La folie Slimani
Dopés par le prix Goncourt, les deux romans de cette jeune romancière franco-marocaine triomphent en librairies. Tant mieux CHANSON DOUCE, PAR LEÏLA SLIMANI, GALLIMARD, 230 P., 18 EUROS. DANS LE JARDIN DE L’OGRE, FOLIO, 240 P., 7,10 EUROS. LE DIABLE EST D
Lorsque Leïla Slimani a décroché le Goncourt, on l’a présentée comme une anomalie statistique : douzième lauréate en plus d’un siècle de domination masculine, elle a 35 ans quand l’âge moyen pour avoir le prix se situe entre 40 et 45. C’est oublier qu’elle est publiée chez Gallimard, qui n’est pas le premier éditeur venu, et, surtout, que sa littérature est calibrée pour bousculer les normes saisonnières. Tout est millimétré avec soin, aucune phrase inutile ne dépasse. Le triomphe de « Chanson douce », qui avait de quoi faire peur avec sa nourrice infanticide, repose là-dessus. Car le roman expédie d’emblée le fait divers pour se concentrer sur ce qui l’a précédé : l’arrivée, dans une famille plutôt bobo, d’une « perle » qui « excelle à devenir à la fois invisible et indispensable ». Comment bascule-t-on dans la folie meurtrière ? Leïla Slimani a la finesse de ne rien expliquer pour mieux e eurer en suggérant comment fonctionne la dialectique du maître et de l’esclave, jusque dans une époque qui a banni ces mots-là. « Le diable est dans les détails », résume un recueil de ses chroniques parues dans « le 1 ». Le résultat est cruel, limpide et tragique comme du Simenon et comme le premier roman de Leïla Slimani, paru en 2014. Déjà, alors qu’elle s’attaque à un sujet aussi tape-à-l’oeil que la nymphomanie, c’est avec une maîtrise presque janséniste qui évite tous les pièges : « Dans le jardin de l’ogre » raconte la vie d’Adèle, femme de chirurgien qui saute sur tous les types qu’elle croise.

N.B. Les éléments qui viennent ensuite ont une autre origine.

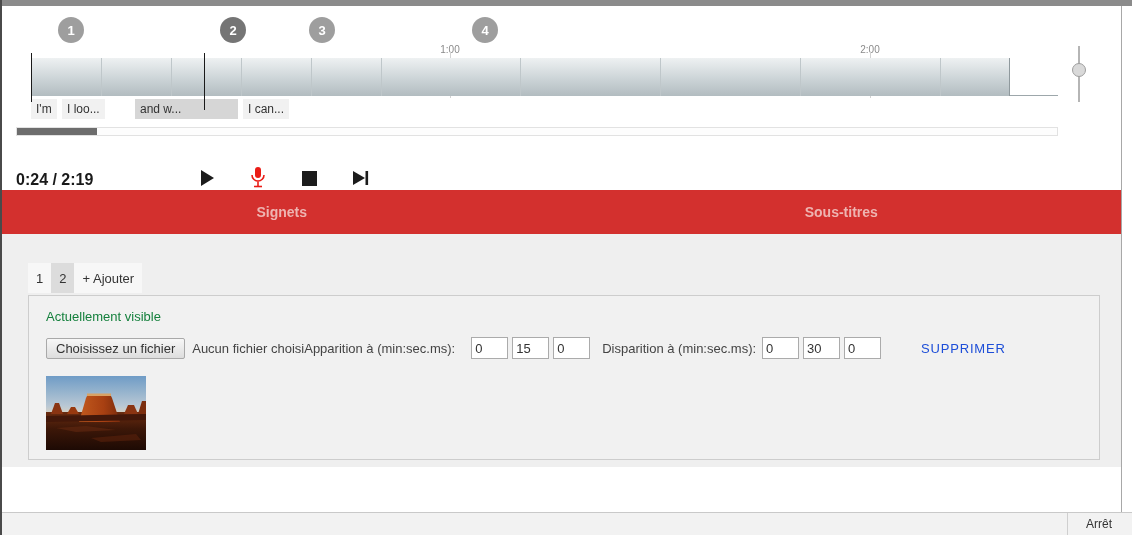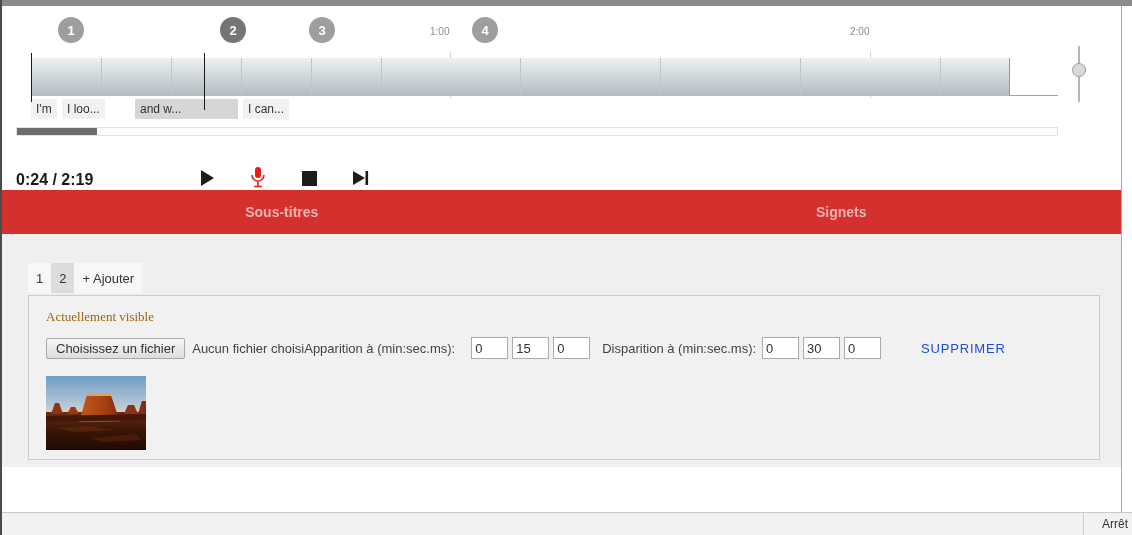"1:00" .time-label { text-align: none -> center; top: 20px -> 38px }
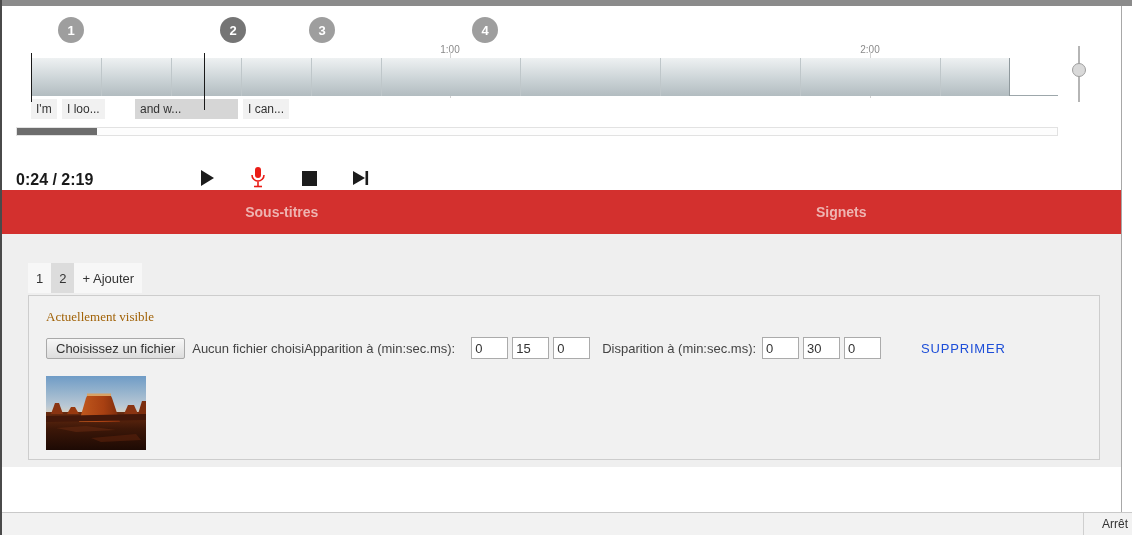"Sous-titres" div.tab { order: before "Signets" -> after "Signets" }
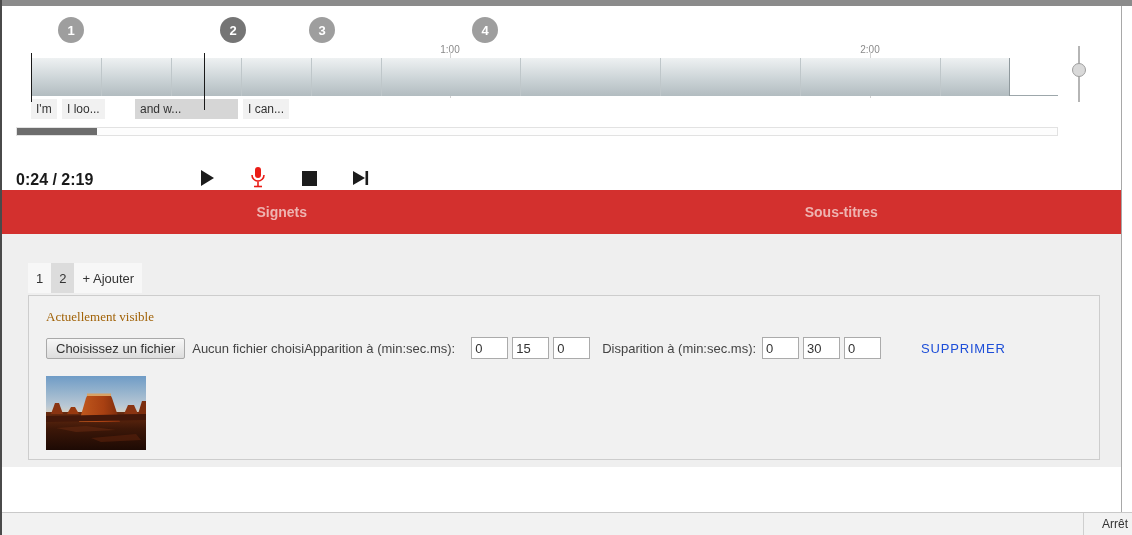"Actuellement visible" .panel-title { color: #a16207 -> #15803d; font-family: Liberation Serif, serif -> none }
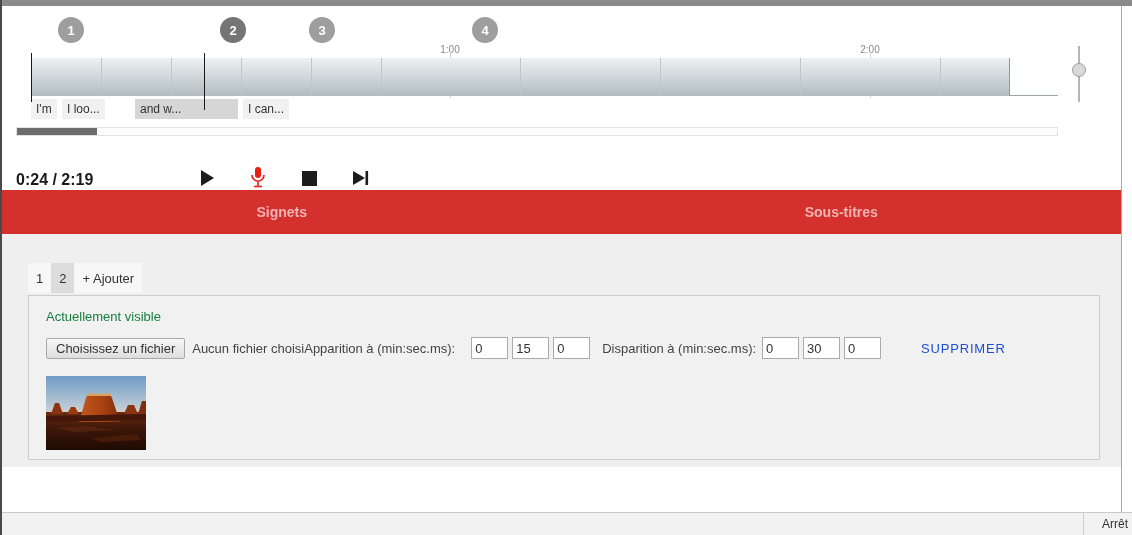"Arrêt" .status-cell { padding: 0 4px 0 18px -> 0 20px 0 18px }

Et cette version trash de « Madame Bovary » est consignée comme un rapport d’autopsie, l’addiction sexuelle ressemblant à une toxicomanie qui nous fait, ici aussi, « toucher du doigt la perversion bourgeoise et la misère humaine ». La seule morale est riante comme du Schopenhauer : « L’érotisme habillait tout. Il masquait la platitude, la vanité des choses. » Par-delà bien et mal, Leïla Slimani sait l’art très délicat de rendre la douleur palpable.